On Sunday, October 16, Tucci will host an author talk at the Ruth Keeler Memorial Library, giving locals a pre-release sneak peek into the book and how it came to be. Like the storied Delmonico’s restaurant, the book is not just one thing. Rather, it is equal parts history book, family heirloom and aspirational guide for those who are passionate about entertaining.
Tucci says readers can expect to find a host of “culinary treasures” throughout the book – everything from the iconic wedge salad Oscar Tucci created to a modern take on a Baked Alaska, cocktail recipes, and tips for how to host a power lunch that will wow your guests.
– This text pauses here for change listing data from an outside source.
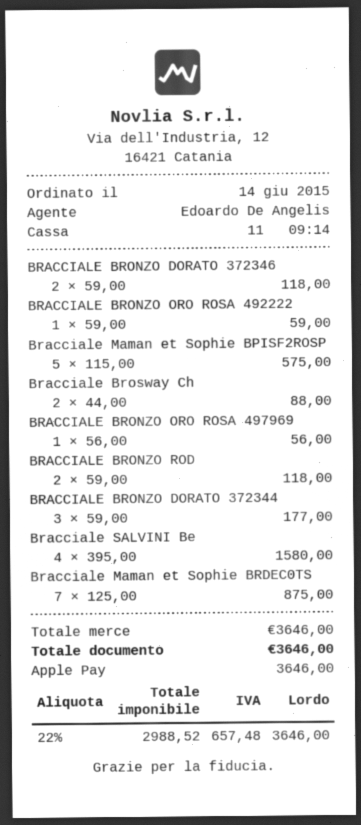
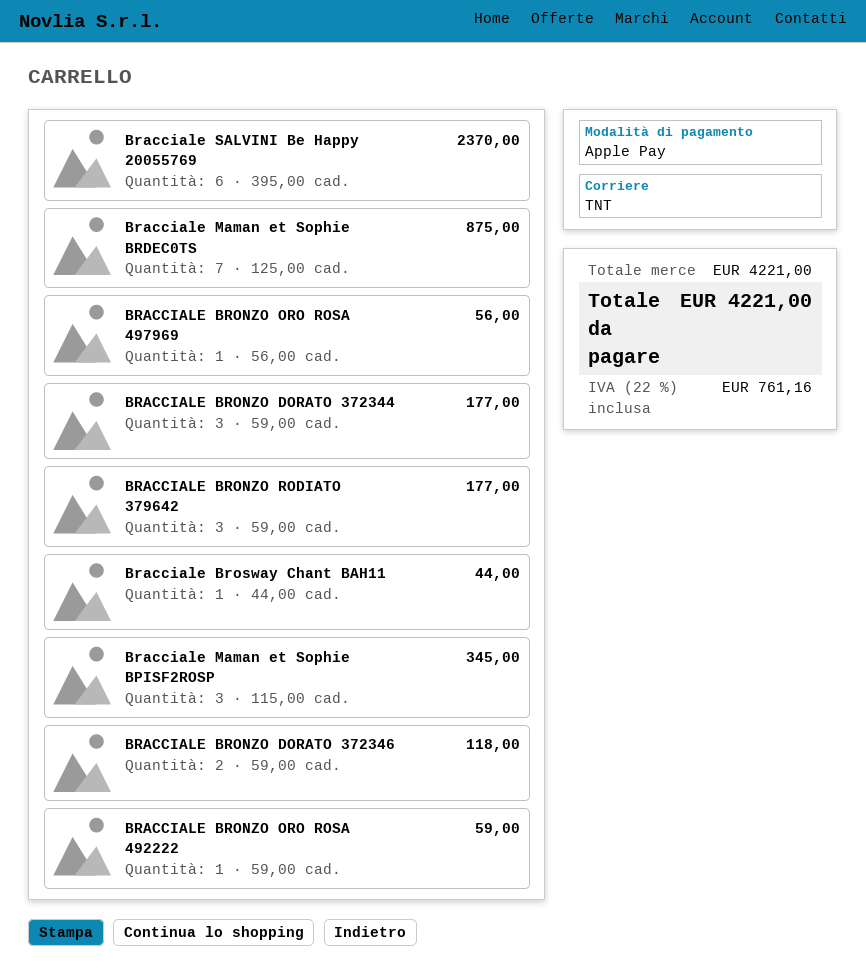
Bracciale Maman et Sophie BPISF2ROSP: 5 x 115.00 = 575.00 -> 3 x 115.00 = 345.00
Bracciale Brosway Ch: 2 x 44.00 = 88.00 -> 1 x 44.00 = 44.00
BRACCIALE BRONZO ROD: 2 x 59.00 = 118.00 -> 3 x 59.00 = 177.00
Bracciale SALVINI Be: 4 x 395.00 = 1580.00 -> 6 x 395.00 = 2370.00
subtotal: 3646.00 -> 4221.00
tax: 22% = 657.48 -> 22% = 761.16
total: 3646.00 -> 4221.00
“Between cocktails and food we have about 75 recipes,” Tucci says. “We’ve taken classics and modernized them,” he adds, noting that he curated menus from over the decades, choosing ones he thought were simple, fun and doable. Then, he found celebrity chefs to apply their own takes to the classic recipes. Carla Hall, an American chef who appeared on Top Chef, gives her take on pumpkin cheesecake. Chef Amy Simpson, who opened the acclaimed Jack Rabbit Moon restaurant in Lake Tahoe, contributed a chilled tomato soup.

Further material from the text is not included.